YOUR ASSIGNMENT ->
Using the records that appear below, write out exactly the lines from the one with "routine storage or" through the one with "detecting methane plumes.", keeping both end lines.

Before-and-after change data:
= Beginning of Section =
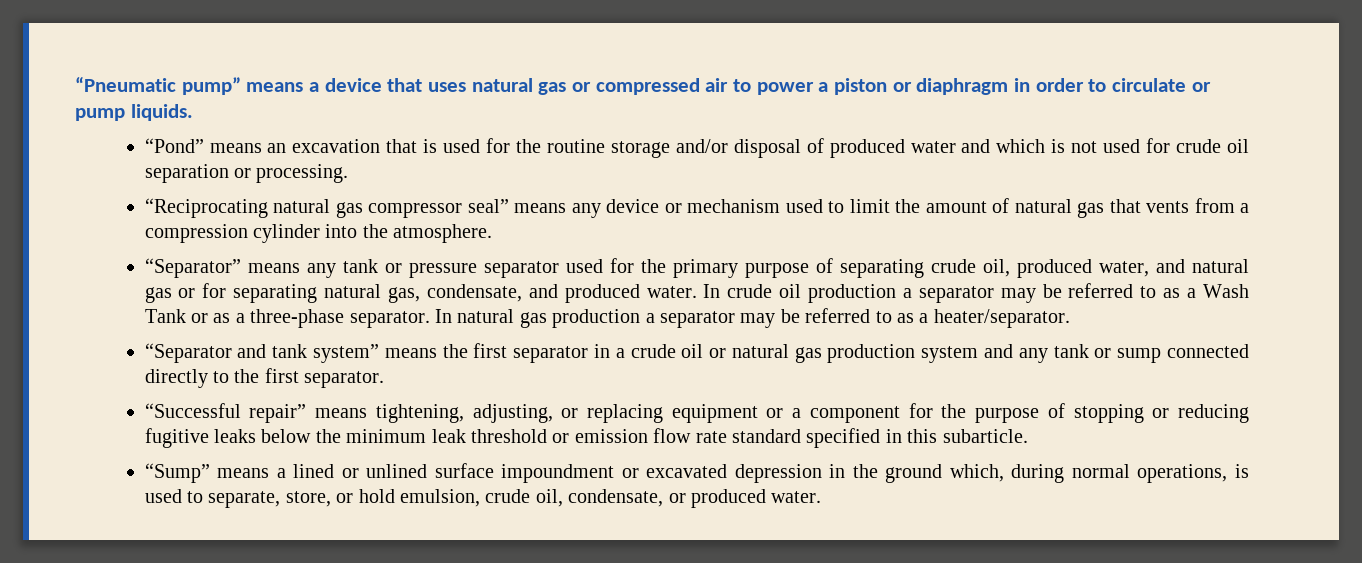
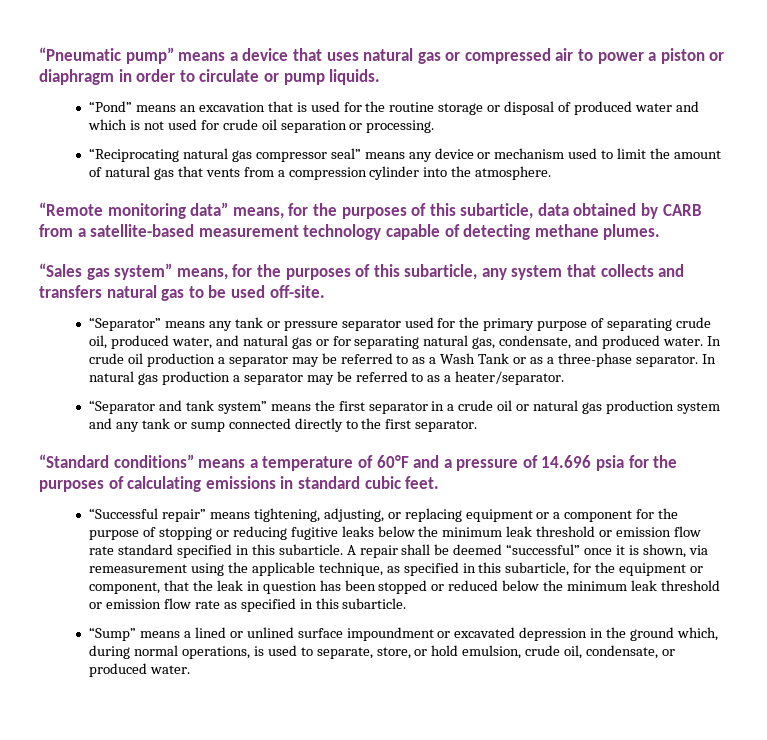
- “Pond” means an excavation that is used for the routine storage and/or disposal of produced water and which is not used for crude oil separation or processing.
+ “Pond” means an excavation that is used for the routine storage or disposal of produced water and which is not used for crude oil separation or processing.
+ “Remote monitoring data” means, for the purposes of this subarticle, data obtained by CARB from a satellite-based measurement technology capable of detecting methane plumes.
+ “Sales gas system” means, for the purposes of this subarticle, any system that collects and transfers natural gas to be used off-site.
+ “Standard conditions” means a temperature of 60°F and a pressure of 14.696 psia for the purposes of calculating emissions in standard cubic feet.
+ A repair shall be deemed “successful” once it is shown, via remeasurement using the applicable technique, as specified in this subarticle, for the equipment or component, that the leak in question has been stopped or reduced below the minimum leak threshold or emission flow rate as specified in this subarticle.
= End of Section =
TASK RESPONSE ->
+ “Pond” means an excavation that is used for the routine storage or disposal of produced water and which is not used for crude oil separation or processing.
+ “Remote monitoring data” means, for the purposes of this subarticle, data obtained by CARB from a satellite-based measurement technology capable of detecting methane plumes.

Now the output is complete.